O materialismo identitativo particular-particular não é consistente com a aparente
possibilidade de alguém sentir alguma dor sem o correspondente evento físico.
O materialismo identitativo particular-particular não é consistente com a aparente
possibilidade de D poder ocorrer sem F.
Se D = F, então nem D pode ocorrer sem F, nem F pode ocorrer sem D, pois são uma
e a mesma coisa, pelo princípio da necessidade da identidade.
Se o evento mental e o evento físico são idênticos, a identidade é necessária.
O
materialista
identitativo
particular-particular
não
pode
admitir
a
aparente
possibilidade do evento mental, correspondente ao evento físico, poder ocorrer sem o evento
físico e continuar a partir daqui.
O materialista identitativo particular-particular pode argumentar que o evento mental e
o evento físico são idênticos, mas a propriedade de ser um evento físico é uma propriedade
contingente do evento físico.
O materialista identitativo particular-particular não pode, segundo Kripke, argumentar
que a propriedade de ser um evento físico é uma propriedade contingente do evento físico,
pois a propriedade de ser um evento físico é uma propriedade necessária do evento físico, é
(evidentemente, diz Kripke) uma propriedade essencial de F.
Não só a propriedade de ser um evento físico é uma propriedade essencial do evento
físico, como a propriedade de ser um evento físico de um tipo específico é uma propriedade
essencial do evento físico.
A configuração das células cerebrais cuja presença num dado instante de tempo t
constitui a presença do evento físico, de F, é essencial ao evento físico, uma vez que na
ausência da configuração das células cerebrais cuja presença num dado instante de tempo t
constitui a presença do evento físico, de F, o evento físico não ocorre.
O materialista identitativo particular-particular precisa de argumentar que o evento
mental, D, não pode ocorrer sem um tipo específico de configuração de moléculas.
Se a relação entre o evento mental e o evento físico é a relação de identidade
numérica, então o materialista identitativo particular-particular precisa de argumentar que a
relação de identidade é necessária, que qualquer propriedade essencial do evento mental tem
que ser uma propriedade essencial do evento físico.

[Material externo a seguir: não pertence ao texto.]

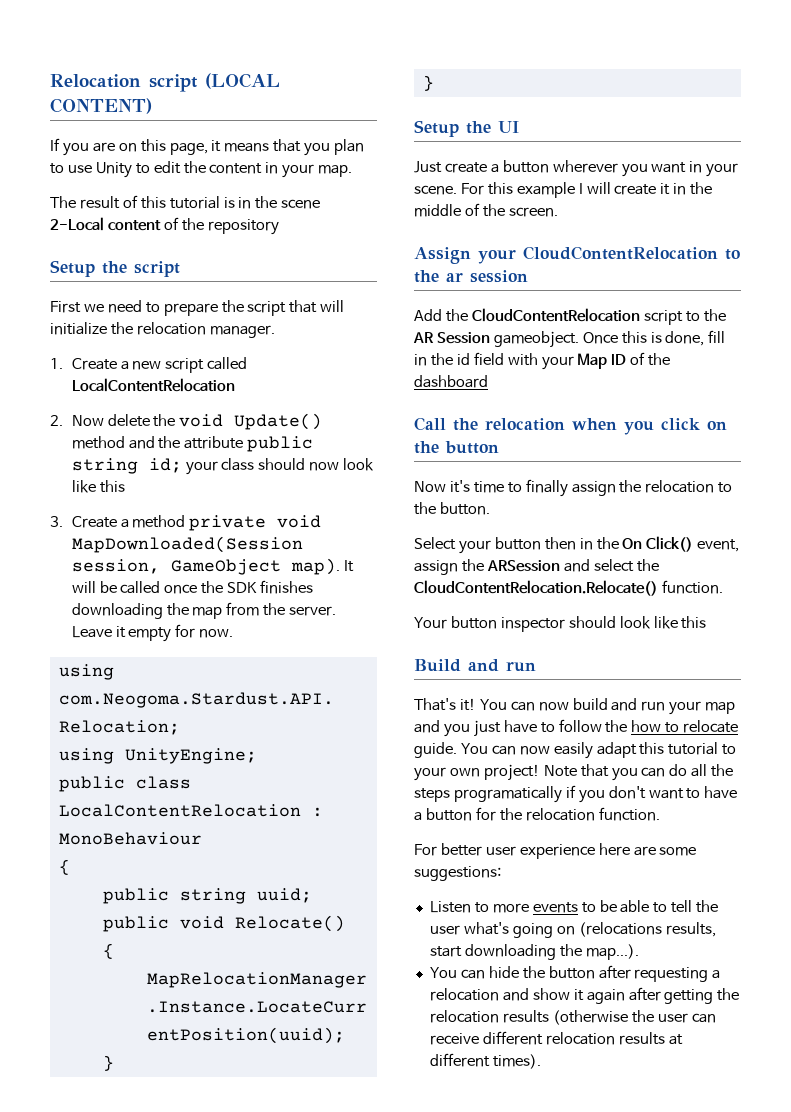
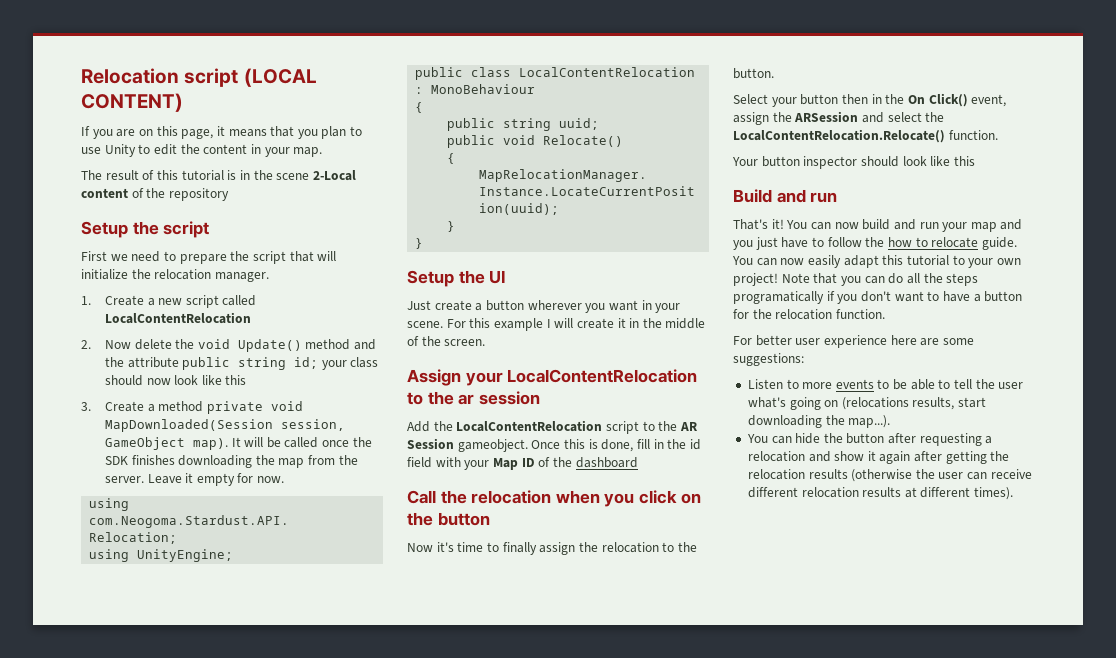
- Assign your CloudContentRelocation to the ar session
+ Assign your LocalContentRelocation to the ar session
- Add the CloudContentRelocation script to the AR Session gameobject.
+ Add the LocalContentRelocation script to the AR Session gameobject.
- Select your button then in the On Click() event, assign the ARSession and select the CloudContentRelocation.Relocate() function.
+ Select your button then in the On Click() event, assign the ARSession and select the LocalContentRelocation.Relocate() function.

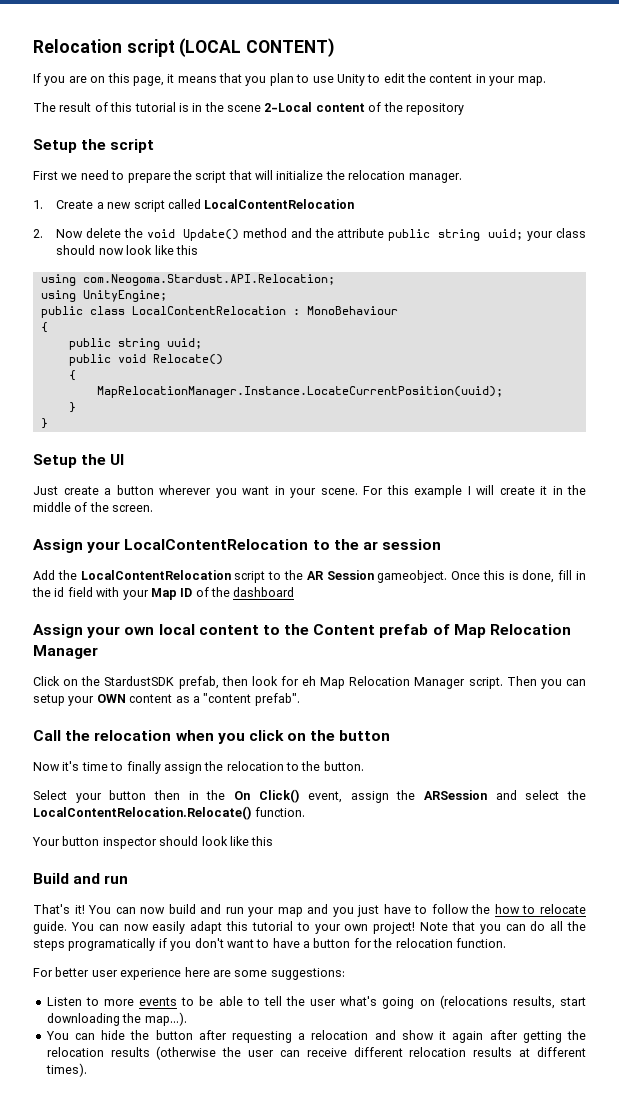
- 2. Now delete the void Update() method and the attribute public string id; your class should now look like this
+ 2. Now delete the void Update() method and the attribute public string uuid; your class should now look like this
- 3. Create a method private void MapDownloaded(Session session, GameObject map). It will be called once the SDK finishes downloading the map from the server. Leave it empty for now.
+ Assign your own local content to the Content prefab of Map Relocation Manager
+ Click on the StardustSDK prefab, then look for eh Map Relocation Manager script. Then you can setup your OWN content as a "content prefab".

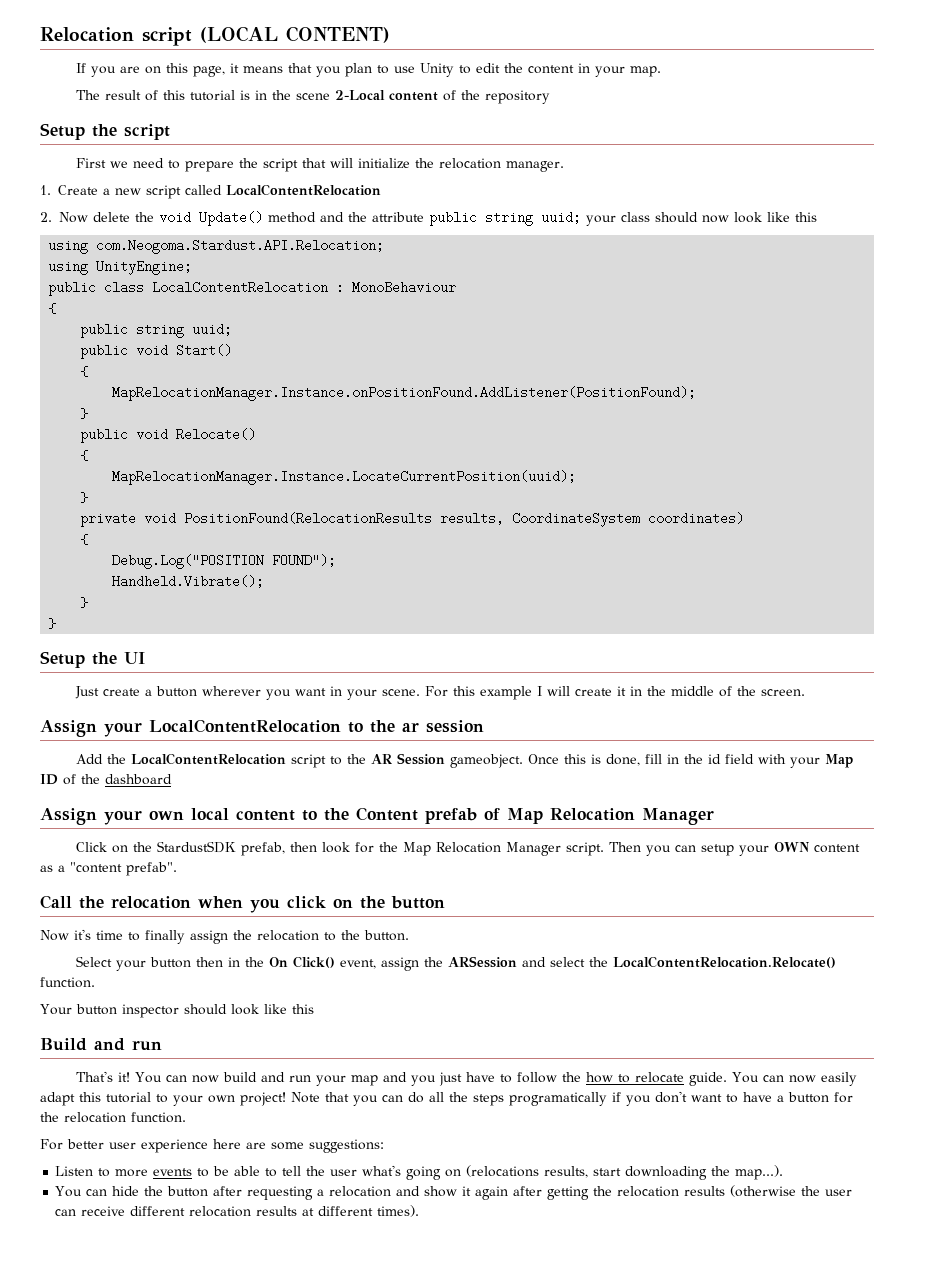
+ public void Start()
+ {
+ MapRelocationManager.Instance.onPositionFound.AddListener(PositionFound);
+ }
+ private void PositionFound(RelocationResults results, CoordinateSystem coordinates)
+ {
+ Debug.Log("POSITION FOUND");
+ Handheld.Vibrate();
+ }
- Click on the StardustSDK prefab, then look for eh Map Relocation Manager script.
+ Click on the StardustSDK prefab, then look for the Map Relocation Manager script.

O materialista identitativo particular-particular não pode aceitar simplesmente a intuição
cartesiana de que o evento mental pode ocorrer sem o correspondente evento físico, de que o
evento mental pode ocorrer sem que o evento físico, que corresponde ao evento mental,
ocorra.
O materialista identitativo particular-particular não pode aceitar simplesmente que a
presença correlativa de alguma coisa com propriedades mentais com o evento físico é
meramente contingente e não pode aceitar simplesmente que a presença correlativa de
alguma coisa com propriedades físicas específicas com o evento mental é meramente
contingente.
A estratégia a adoptar pelo materialista indentitativo particular-particular para a defesa
da identidade numérica entre o evento mental e o evento físico ser bem sucedida consiste,
segundo Kripke, em explicar as intuições modais, as intuições cartesianas, mostrando que são
ilusórias.
Bibliografia
FOSTER, John, “The Token-identity Thesis”, WARNER, Richard and SZUBKA, Tadeusz
(ed.), The Mind-Body Problem-A Guide to the Current Debate,
Blackwell Publishers Inc., 1996, pp. 299-310.
KRIPKE, Saul A., Naming and necessity, Cambridge, Massachusetts, Harvard University
Press, 1980. Em particular, pp. 146-148.